[[ Source material, beginning ]]

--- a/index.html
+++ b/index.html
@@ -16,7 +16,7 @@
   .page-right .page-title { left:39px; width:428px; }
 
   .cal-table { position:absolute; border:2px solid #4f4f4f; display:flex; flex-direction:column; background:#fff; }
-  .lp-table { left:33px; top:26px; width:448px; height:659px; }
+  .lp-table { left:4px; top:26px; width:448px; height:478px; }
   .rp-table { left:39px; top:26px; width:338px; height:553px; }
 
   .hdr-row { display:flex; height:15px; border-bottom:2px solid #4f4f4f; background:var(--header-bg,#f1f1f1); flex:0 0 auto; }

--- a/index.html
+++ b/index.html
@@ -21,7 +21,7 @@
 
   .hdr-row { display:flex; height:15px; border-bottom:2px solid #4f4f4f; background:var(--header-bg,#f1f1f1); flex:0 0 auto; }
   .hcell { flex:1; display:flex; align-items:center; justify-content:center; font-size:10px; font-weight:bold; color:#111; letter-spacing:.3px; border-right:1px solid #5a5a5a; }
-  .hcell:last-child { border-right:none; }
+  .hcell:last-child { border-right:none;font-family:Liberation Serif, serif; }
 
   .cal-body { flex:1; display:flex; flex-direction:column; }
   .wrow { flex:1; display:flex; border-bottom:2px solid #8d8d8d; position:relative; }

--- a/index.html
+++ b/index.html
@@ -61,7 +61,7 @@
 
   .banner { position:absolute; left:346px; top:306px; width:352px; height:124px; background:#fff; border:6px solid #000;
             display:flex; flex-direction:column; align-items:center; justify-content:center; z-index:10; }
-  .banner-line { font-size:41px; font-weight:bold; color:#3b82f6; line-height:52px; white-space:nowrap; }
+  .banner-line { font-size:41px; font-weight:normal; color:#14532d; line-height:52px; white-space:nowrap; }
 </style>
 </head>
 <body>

[[ Source material, end ]]

### Problem requirements
Everything from the line containing "border-right:none;font-family:Liberation Serif, serif;" to the bottom of the listing is to be set down exactly; leave out all other lines.

### Written reply
+  .hcell:last-child { border-right:none;font-family:Liberation Serif, serif; }
 
   .cal-body { flex:1; display:flex; flex-direction:column; }
   .wrow { flex:1; display:flex; border-bottom:2px solid #8d8d8d; position:relative; }

--- a/index.html
+++ b/index.html
@@ -61,7 +61,7 @@
 
   .banner { position:absolute; left:346px; top:306px; width:352px; height:124px; background:#fff; border:6px solid #000;
             display:flex; flex-direction:column; align-items:center; justify-content:center; z-index:10; }
-  .banner-line { font-size:41px; font-weight:bold; color:#3b82f6; line-height:52px; white-space:nowrap; }
+  .banner-line { font-size:41px; font-weight:normal; color:#14532d; line-height:52px; white-space:nowrap; }
 </style>
 </head>
 <body>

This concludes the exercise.